(Problem description): All pictures are to be excluded when the data below is output verbatim.

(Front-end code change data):
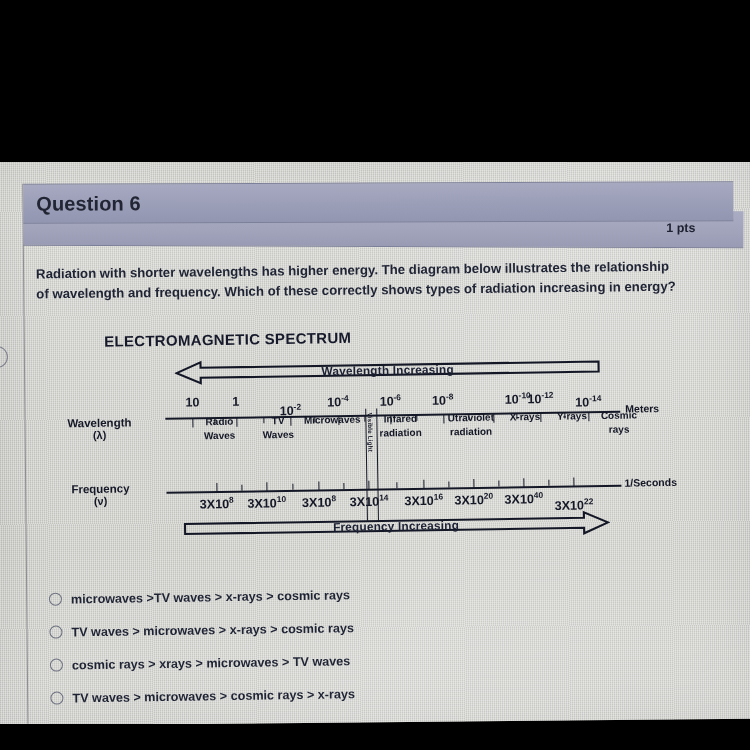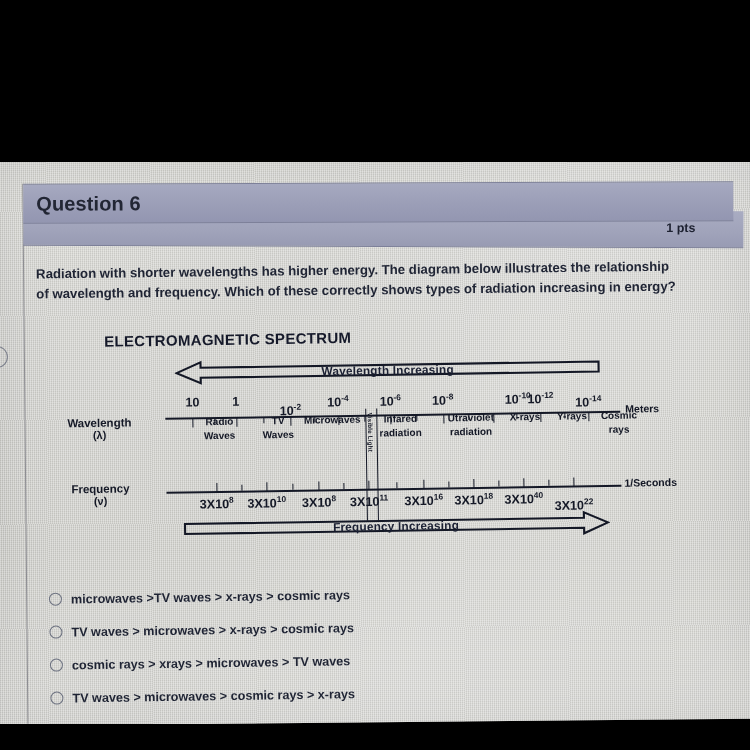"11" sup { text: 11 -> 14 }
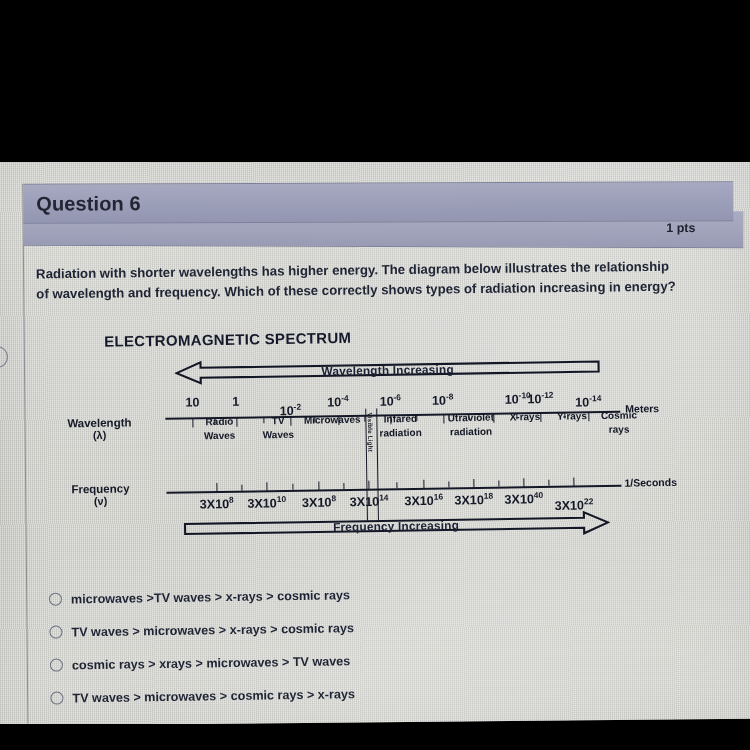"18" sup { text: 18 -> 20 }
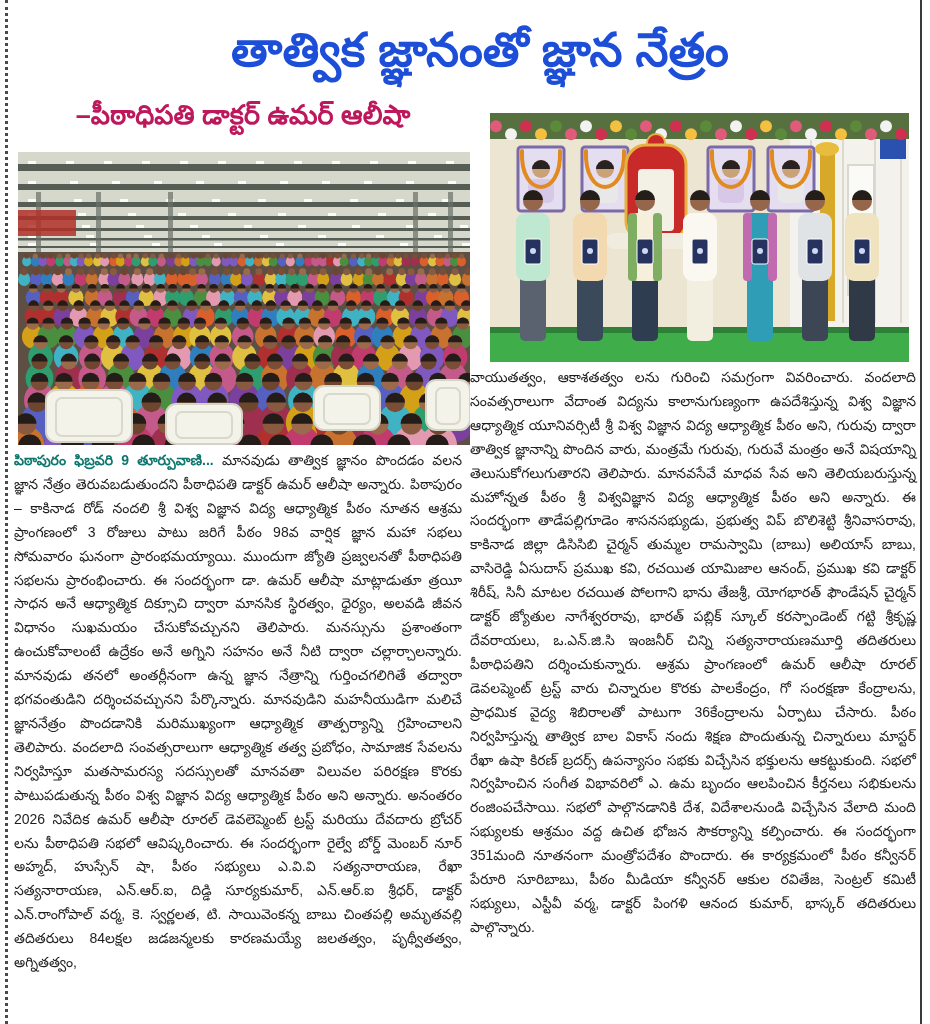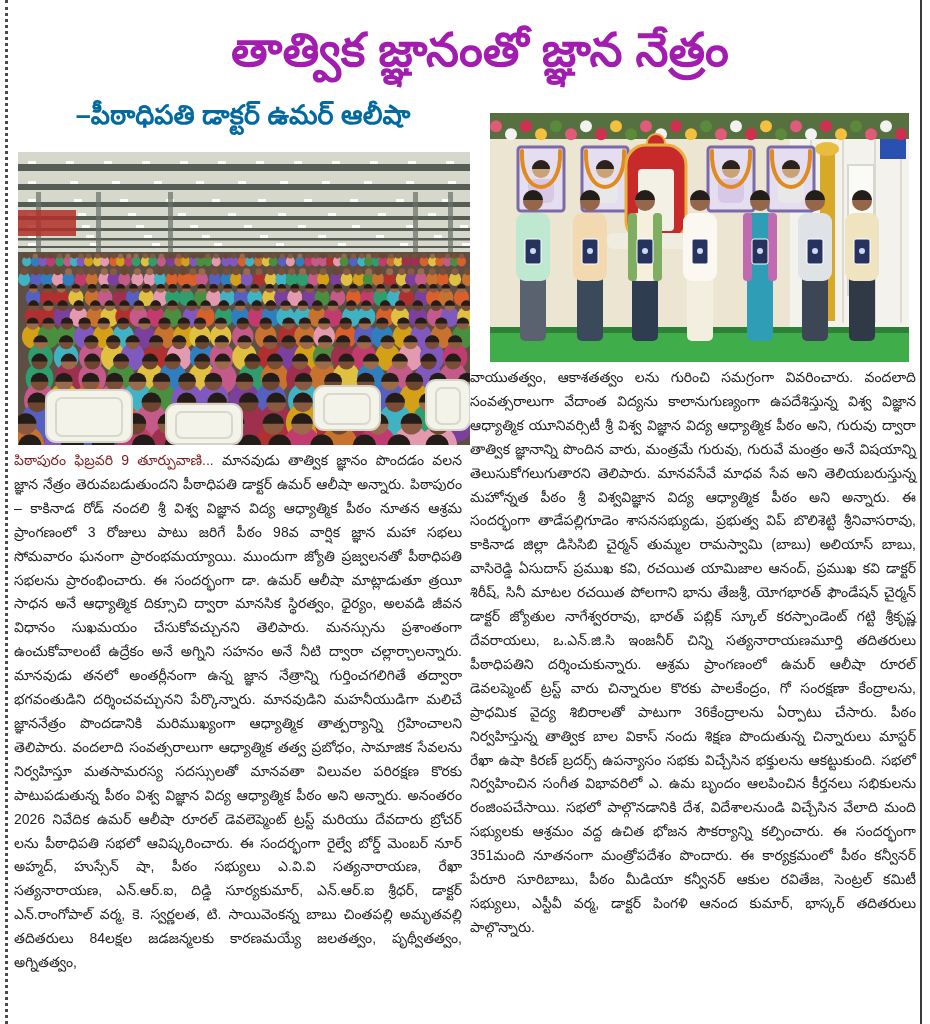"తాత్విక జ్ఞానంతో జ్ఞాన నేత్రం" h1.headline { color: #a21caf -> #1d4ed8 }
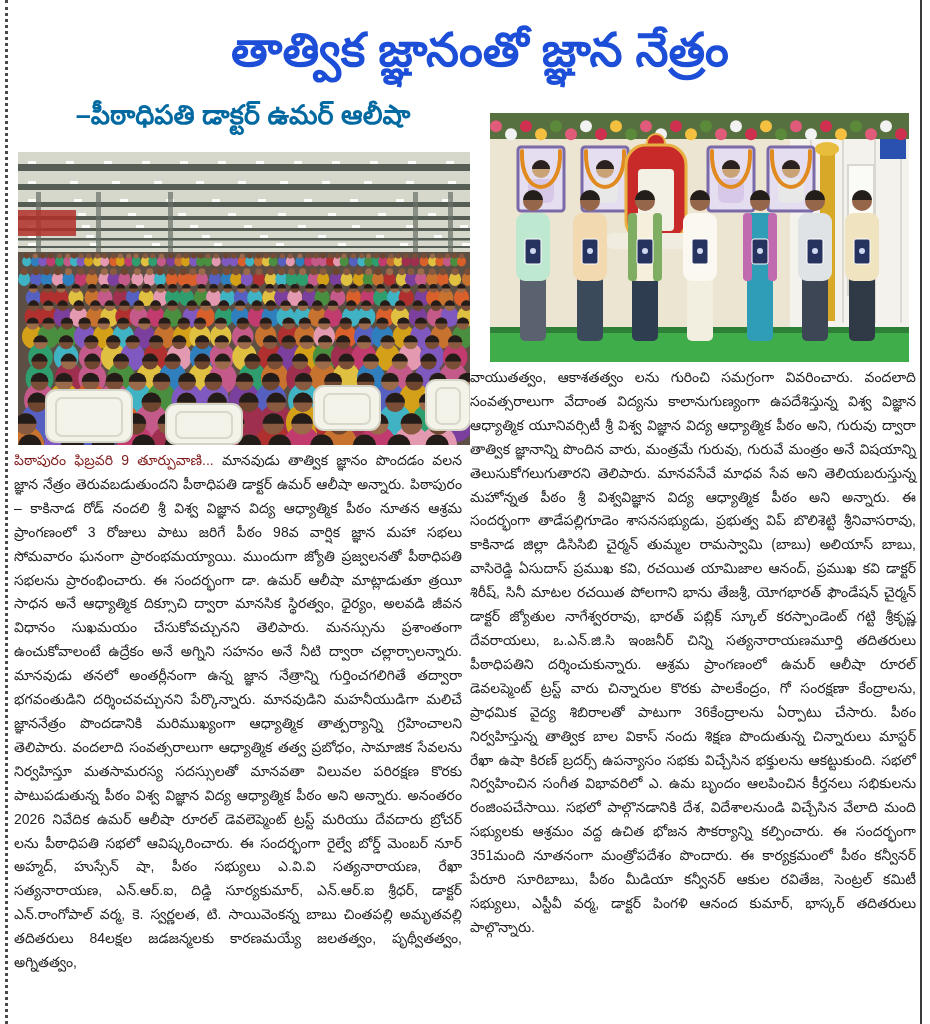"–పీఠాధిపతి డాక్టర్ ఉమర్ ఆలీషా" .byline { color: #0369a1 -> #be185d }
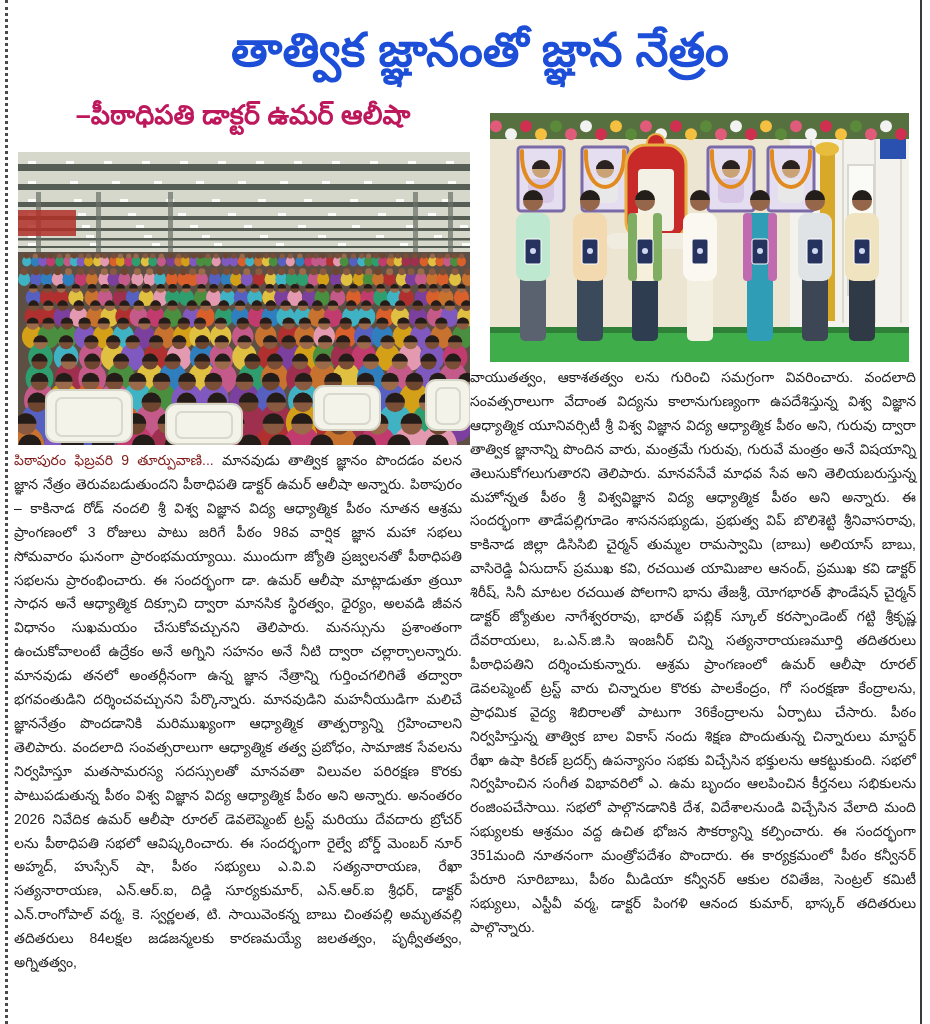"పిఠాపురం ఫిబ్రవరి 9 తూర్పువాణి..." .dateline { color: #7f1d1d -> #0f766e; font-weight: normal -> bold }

(Solution to this problem):
"11" sup { text: 11 -> 14 }
"18" sup { text: 18 -> 20 }
"తాత్విక జ్ఞానంతో జ్ఞాన నేత్రం" h1.headline { color: #a21caf -> #1d4ed8 }
"–పీఠాధిపతి డాక్టర్ ఉమర్ ఆలీషా" .byline { color: #0369a1 -> #be185d }
"పిఠాపురం ఫిబ్రవరి 9 తూర్పువాణి..." .dateline { color: #7f1d1d -> #0f766e; font-weight: normal -> bold }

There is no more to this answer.